**What the task requires:** Output begins at the line with "<span>Richman</span>" and ends at the last line of the records below. Copy each line in that span exactly, and leave out pictures.
==========
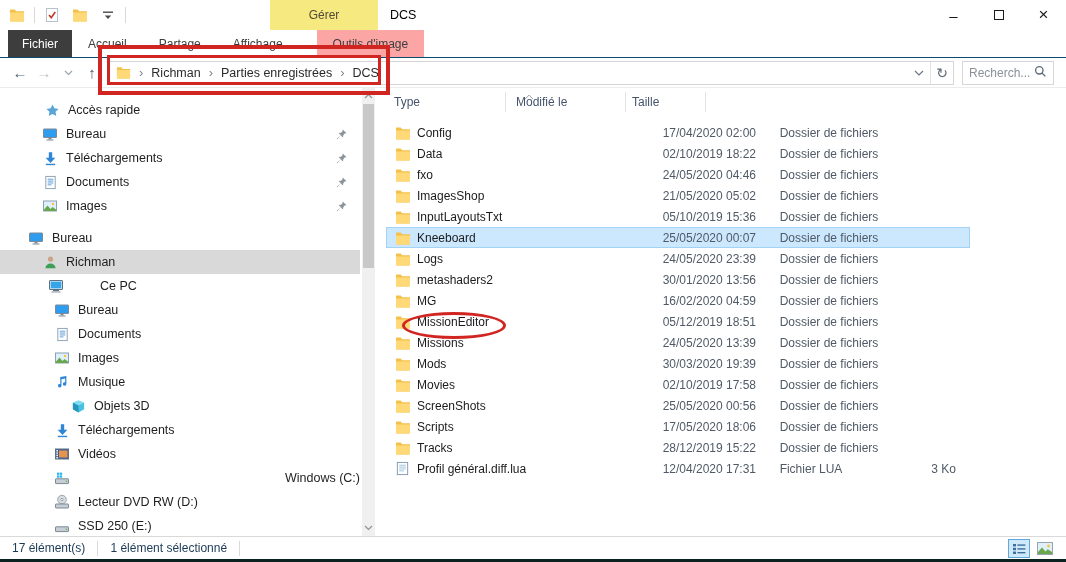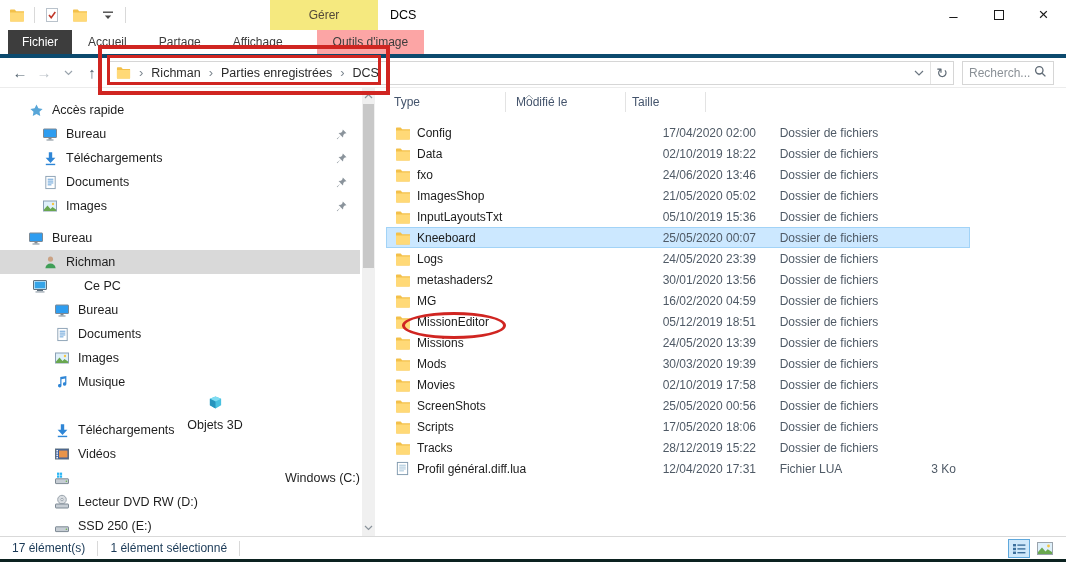--- a/index.html
+++ b/index.html
@@ -22,7 +22,7 @@
   .win-ctl { width: 45px; height: 30px; display: flex; align-items: center; justify-content: center; color: #1a1a1a; font-size: 15px; }
   .win-ctl .maxbox { width: 10px; height: 10px; border: 1.2px solid #1a1a1a; display: block; }
   
-  .tabrow { position: absolute; left: 0; top: 30px; width: 100%; height: 28px; background: #fff; border-bottom: 4px solid #0c4a6e; }
+  .tabrow { position: absolute; left: 0; top: 30px; width: 100%; height: 28px; background: #fff; border-bottom: 1px solid #0c4a6e; }
   .tabs { display: flex; height: 100%; padding-left: 8px; }
   .tab { height: 100%; display: flex; align-items: center; justify-content: center; padding: 0 16px; color: #3c3c3c; }
   .tab.file { background: #3d3d3d; color: #fff; padding: 0 14px; }

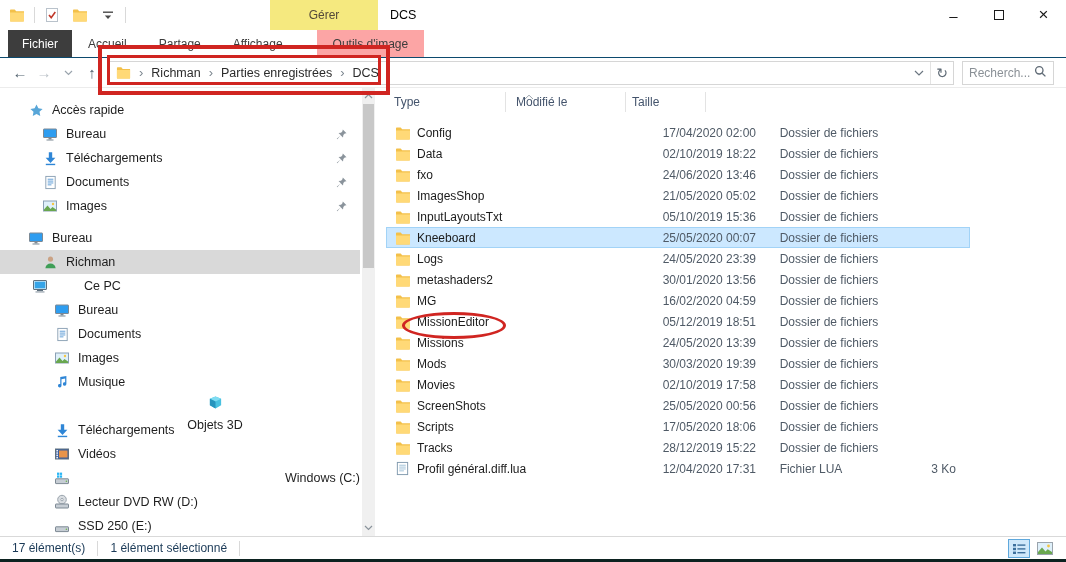--- a/index.html
+++ b/index.html
@@ -196,7 +196,7 @@
 
   <div class="content">
     <div class="sidebar">
-        <div class="side-item" style="padding-left: 28px;">
+        <div class="side-item" style="padding-left: 44px;">
           <span class="icon">
             <svg width="15" height="15" viewBox="0 0 16 16">
               <path d="M8 1.5l2 4.2 4.5.6-3.3 3.1.8 4.5L8 11.7l-4 2.2.8-4.5-3.3-3.1 4.5-.6z" fill="#58a6d8"></path>

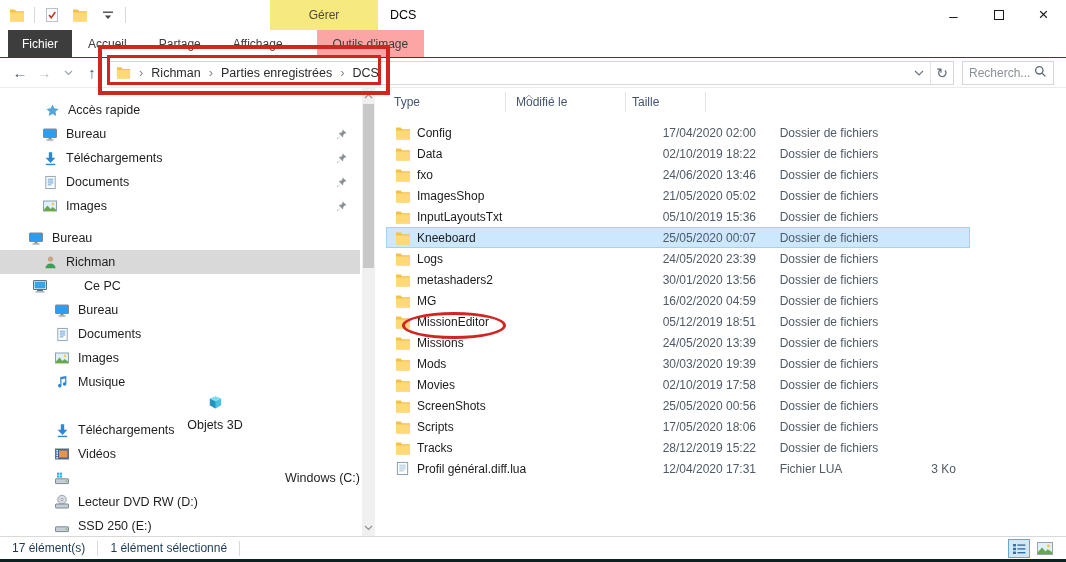--- a/index.html
+++ b/index.html
@@ -460,7 +460,7 @@
               </span>
               <span>fxo</span>
             </span>
-            <span class="fcell date">24/06/2020 13:46</span>
+            <span class="fcell date">24/05/2020 04:46</span>
             <span class="fcell type">Dossier de fichiers</span>
             <span class="fcell size"></span>
           </div>

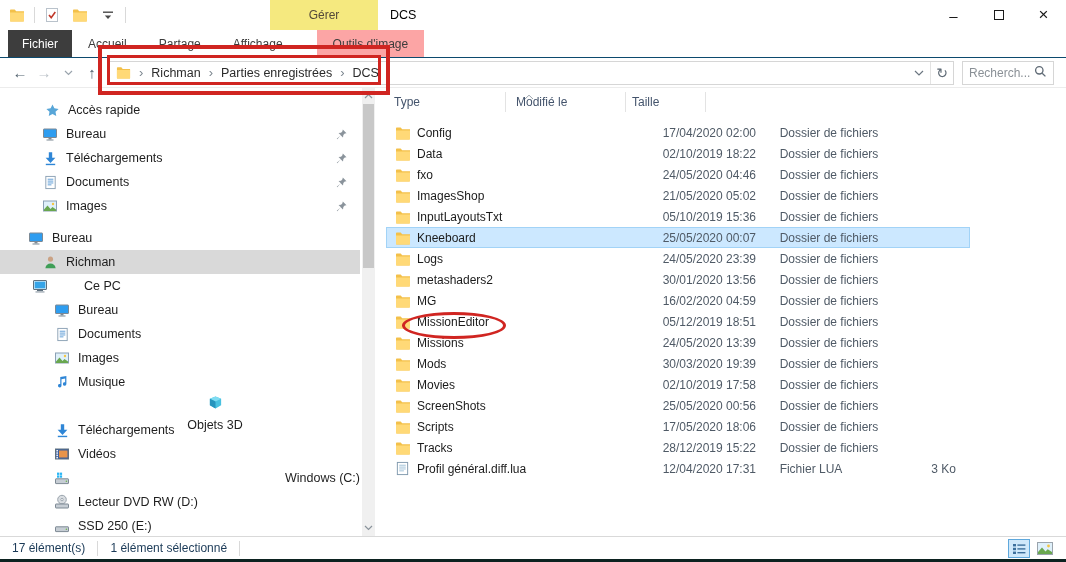--- a/index.html
+++ b/index.html
@@ -281,7 +281,7 @@
           </span>
           <span>Richman</span>
         </div>
-        <div class="side-item" style="padding-left: 32px; gap: 36px;">
+        <div class="side-item" style="padding-left: 48px; gap: 36px;">
           <span class="icon">
             <svg width="16" height="16" viewBox="0 0 16 16">
               <rect x="1.5" y="2.5" width="13" height="9" rx="0.5" fill="#bfe3f7" stroke="#5f707e"></rect>

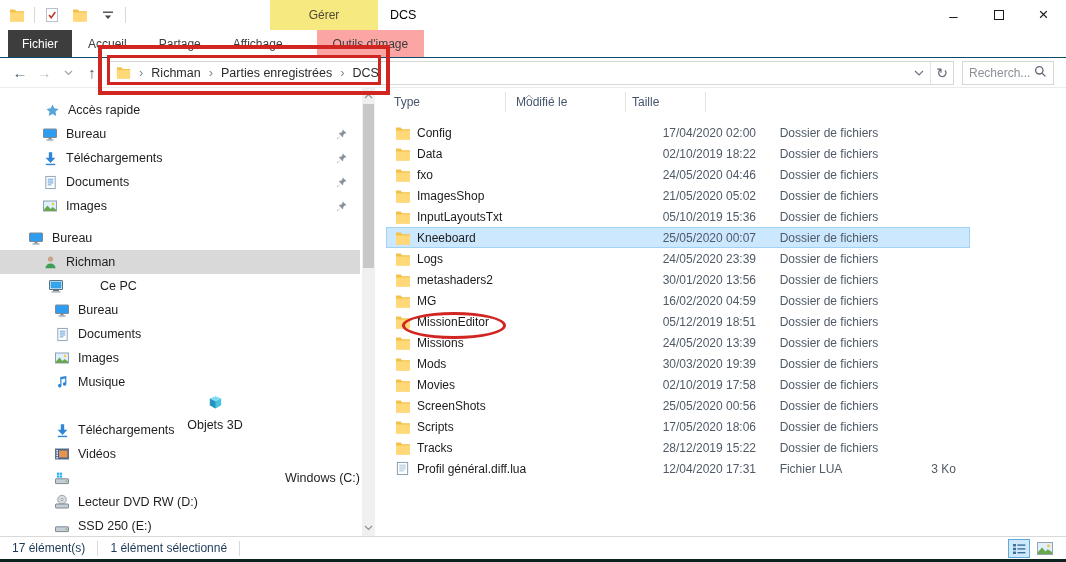--- a/index.html
+++ b/index.html
@@ -329,7 +329,7 @@
           </span>
           <span>Musique</span>
         </div>
-        <div class="side-item" style="padding-left: 70px; flex-direction: column;">
+        <div class="side-item" style="padding-left: 70px;">
           <span class="icon">
             <svg width="15" height="15" viewBox="0 0 16 16">
               <path d="M8 1.5L14 4v7L8 14.5 2 11V4z" fill="#49c1e0"></path>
==========
**Solution to this exercise:**
           <span>Richman</span>
         </div>
-        <div class="side-item" style="padding-left: 32px; gap: 36px;">
+        <div class="side-item" style="padding-left: 48px; gap: 36px;">
           <span class="icon">
             <svg width="16" height="16" viewBox="0 0 16 16">
               <rect x="1.5" y="2.5" width="13" height="9" rx="0.5" fill="#bfe3f7" stroke="#5f707e"></rect>

--- a/index.html
+++ b/index.html
@@ -329,7 +329,7 @@
           </span>
           <span>Musique</span>
         </div>
-        <div class="side-item" style="padding-left: 70px; flex-direction: column;">
+        <div class="side-item" style="padding-left: 70px;">
           <span class="icon">
             <svg width="15" height="15" viewBox="0 0 16 16">
               <path d="M8 1.5L14 4v7L8 14.5 2 11V4z" fill="#49c1e0"></path>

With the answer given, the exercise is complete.